> [Exercise directions] Your reply is to be the lines below, exactly as written, with images omitted.
***** Records for this exercise
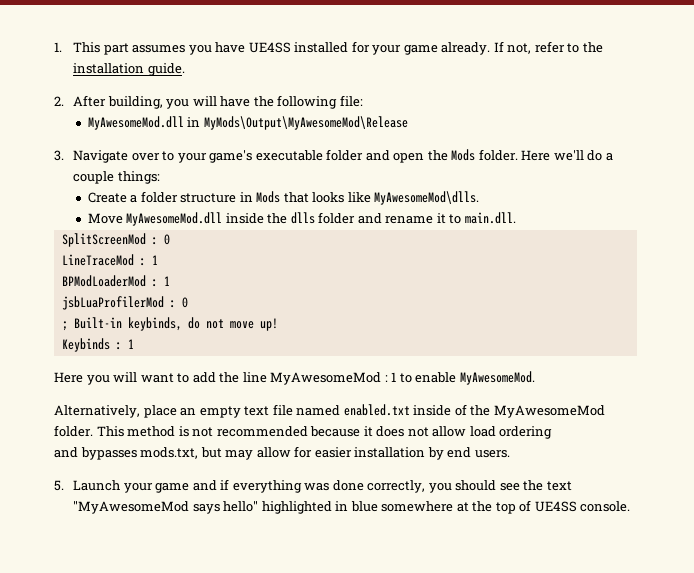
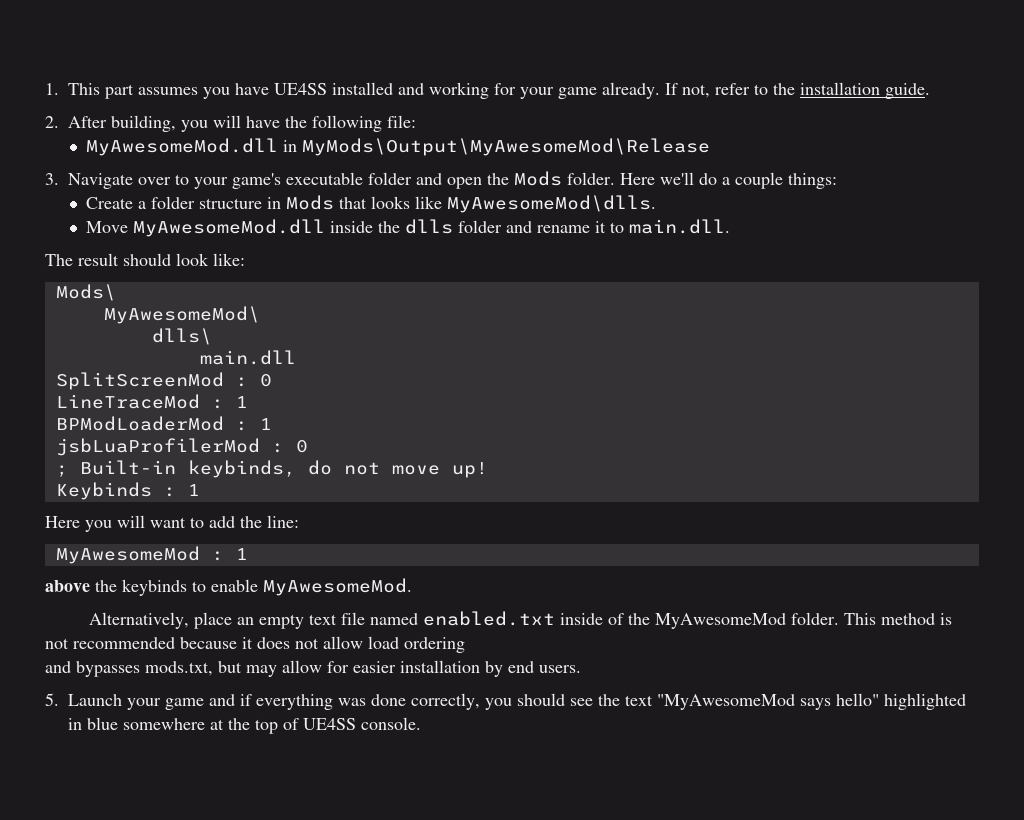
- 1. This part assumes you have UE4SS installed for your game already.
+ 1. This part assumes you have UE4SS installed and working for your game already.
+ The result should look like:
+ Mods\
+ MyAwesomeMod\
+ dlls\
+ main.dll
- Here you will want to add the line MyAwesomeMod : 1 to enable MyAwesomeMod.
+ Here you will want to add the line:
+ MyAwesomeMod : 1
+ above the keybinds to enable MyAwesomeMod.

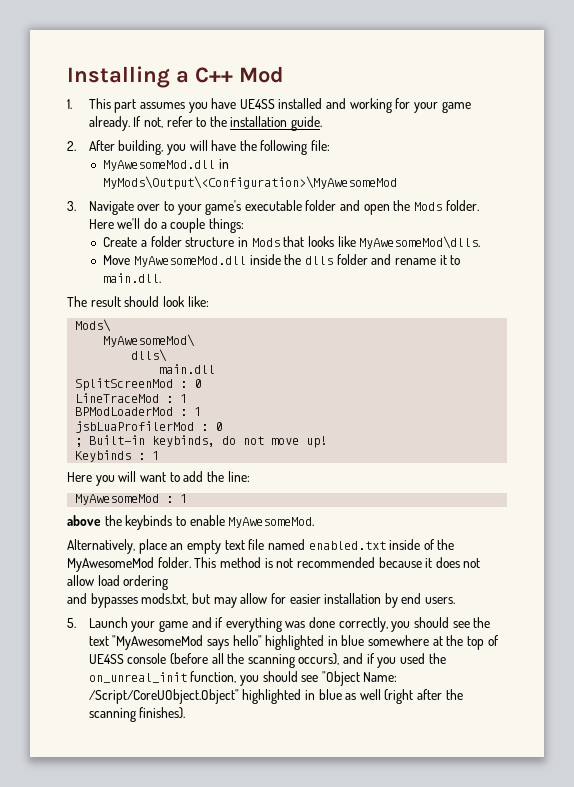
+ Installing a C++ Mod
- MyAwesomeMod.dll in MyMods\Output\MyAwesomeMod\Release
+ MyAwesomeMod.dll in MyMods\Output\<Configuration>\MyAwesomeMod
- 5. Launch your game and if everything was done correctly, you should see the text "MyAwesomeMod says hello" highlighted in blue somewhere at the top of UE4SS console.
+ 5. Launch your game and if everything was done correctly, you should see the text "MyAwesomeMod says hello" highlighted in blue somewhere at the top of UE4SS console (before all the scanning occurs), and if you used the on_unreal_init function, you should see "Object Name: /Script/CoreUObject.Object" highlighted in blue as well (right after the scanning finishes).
**********
> [Exercise response]
- 1. This part assumes you have UE4SS installed for your game already.
+ 1. This part assumes you have UE4SS installed and working for your game already.
+ The result should look like:
+ Mods\
+ MyAwesomeMod\
+ dlls\
+ main.dll
- Here you will want to add the line MyAwesomeMod : 1 to enable MyAwesomeMod.
+ Here you will want to add the line:
+ MyAwesomeMod : 1
+ above the keybinds to enable MyAwesomeMod.

+ Installing a C++ Mod
- MyAwesomeMod.dll in MyMods\Output\MyAwesomeMod\Release
+ MyAwesomeMod.dll in MyMods\Output\<Configuration>\MyAwesomeMod
- 5. Launch your game and if everything was done correctly, you should see the text "MyAwesomeMod says hello" highlighted in blue somewhere at the top of UE4SS console.
+ 5. Launch your game and if everything was done correctly, you should see the text "MyAwesomeMod says hello" highlighted in blue somewhere at the top of UE4SS console (before all the scanning occurs), and if you used the on_unreal_init function, you should see "Object Name: /Script/CoreUObject.Object" highlighted in blue as well (right after the scanning finishes).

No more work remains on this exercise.